▸ Exercise requirements
Leave the pictures out and reproduce all the entries word for word.

Items from a data source
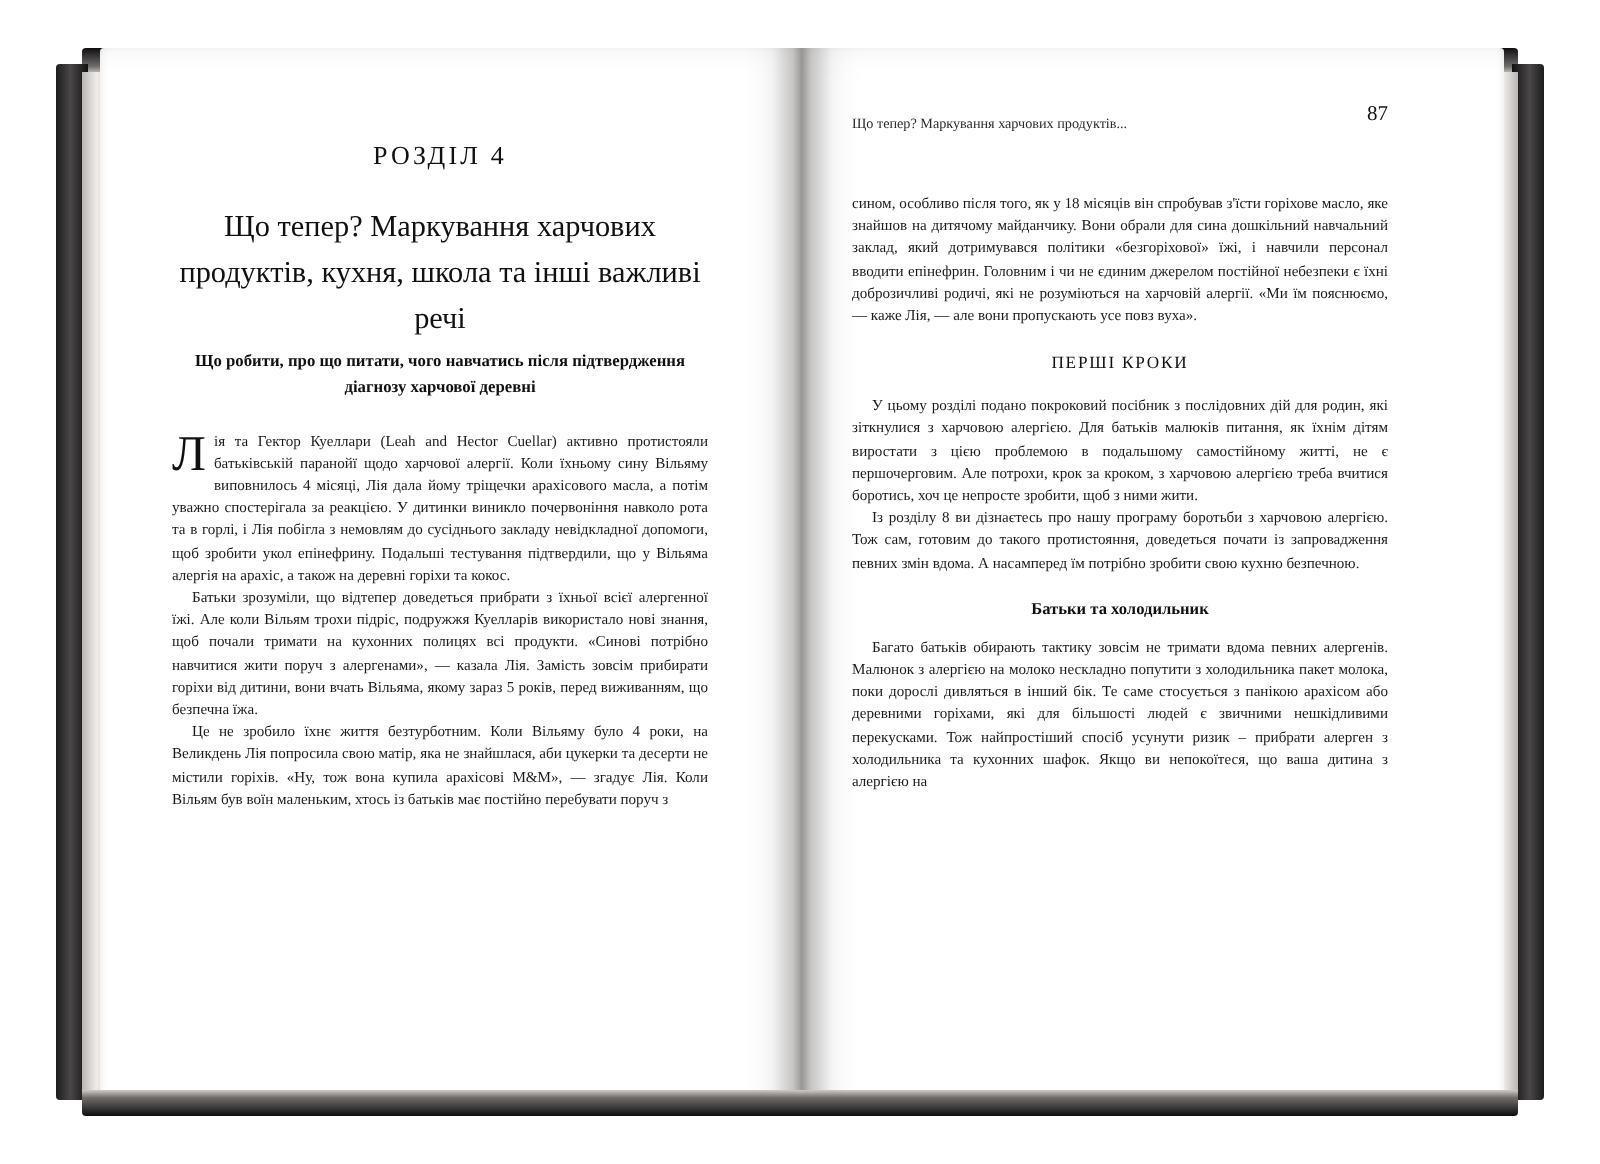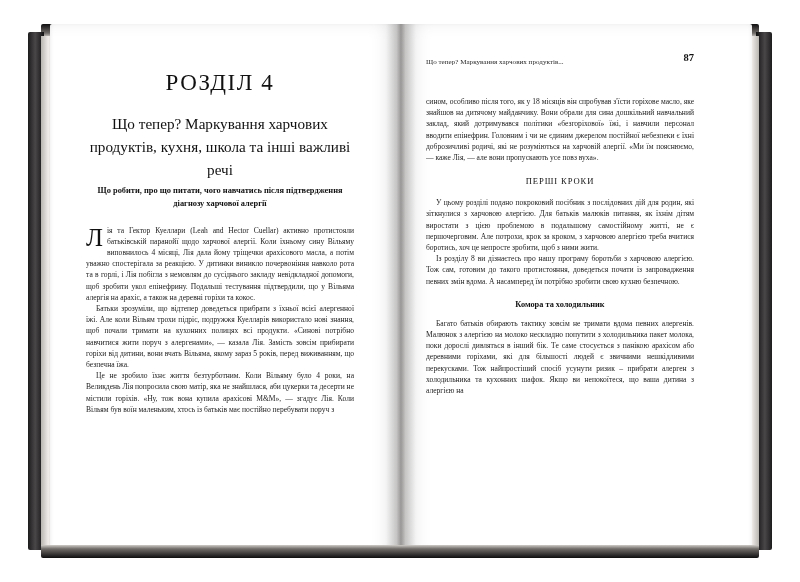"87" div { font-weight: bold -> normal }
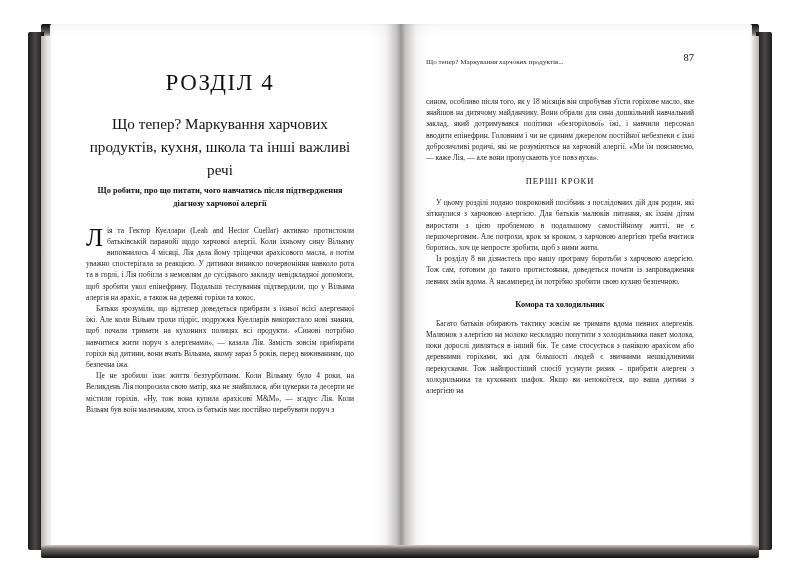"РОЗДІЛ 4" .chapter-num { font-size: 23px -> 13px }
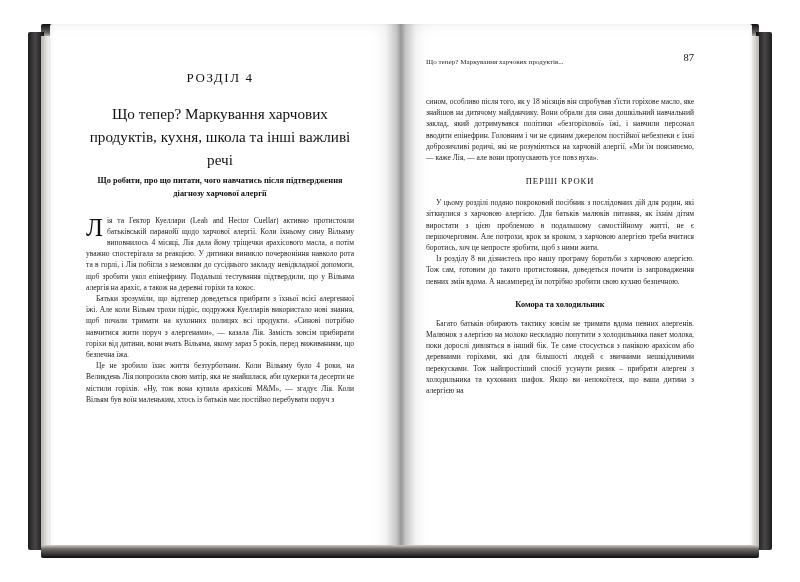"Що робити, про що питати," div.chapter-sub { text: алергії -> деревні }
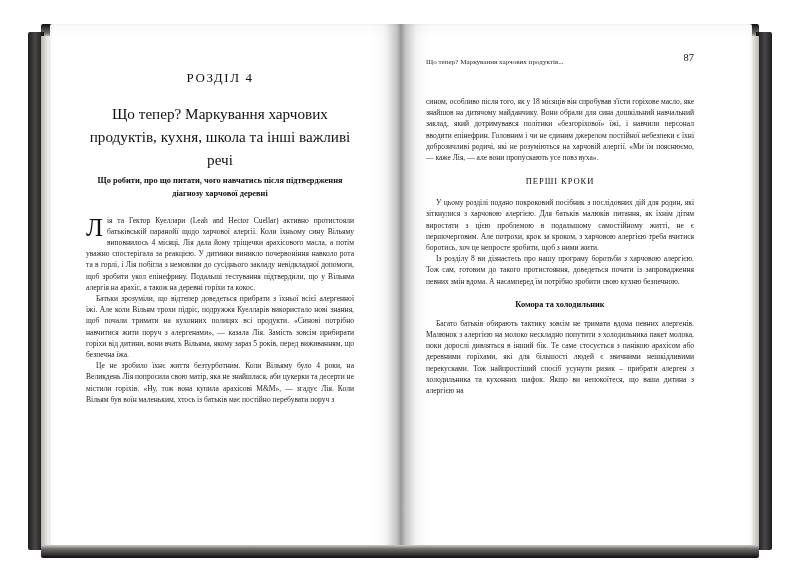"Комора та холодильник" h3.subsection { text: Комора -> Батьки }
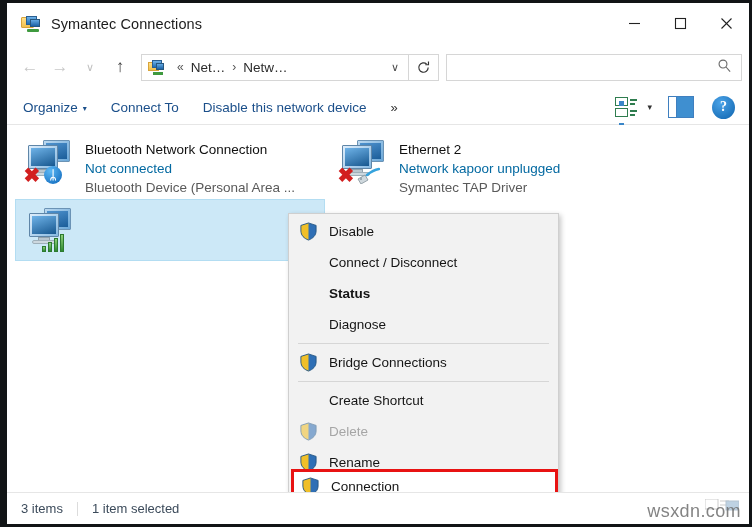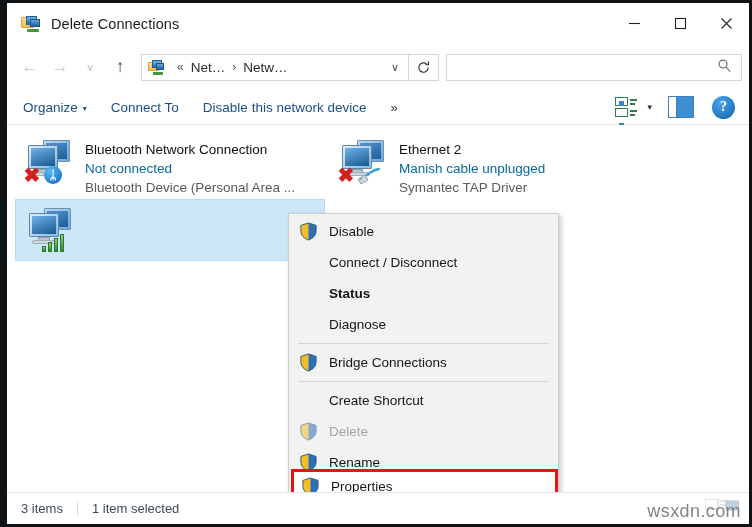"Delete Connections" div.title-text { text: Delete -> Symantec }
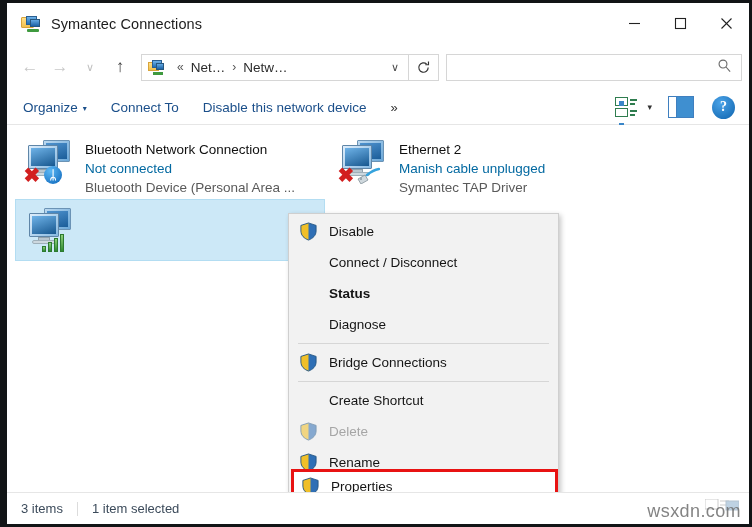"Manish cable unplugged" div.t-status { text: Manish cable -> Network kapoor }
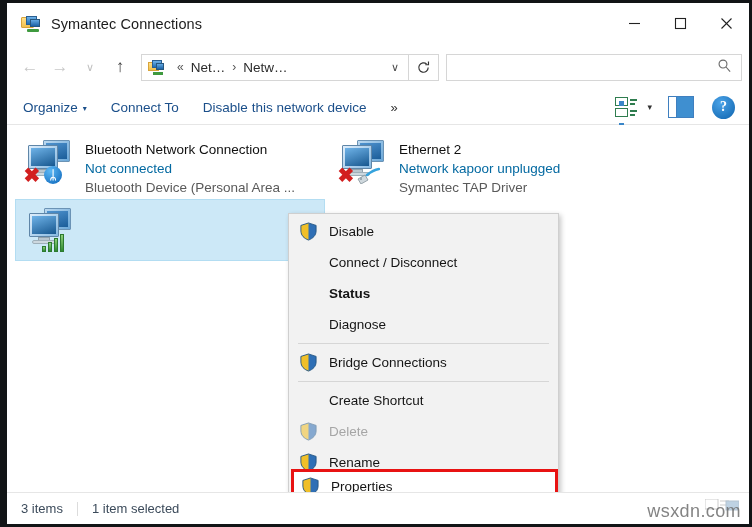"Properties" span { text: Properties -> Connection }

▸ Exercise result
"87" div { font-weight: bold -> normal }
"РОЗДІЛ 4" .chapter-num { font-size: 23px -> 13px }
"Що робити, про що питати," div.chapter-sub { text: алергії -> деревні }
"Комора та холодильник" h3.subsection { text: Комора -> Батьки }
"Delete Connections" div.title-text { text: Delete -> Symantec }
"Manish cable unplugged" div.t-status { text: Manish cable -> Network kapoor }
"Properties" span { text: Properties -> Connection }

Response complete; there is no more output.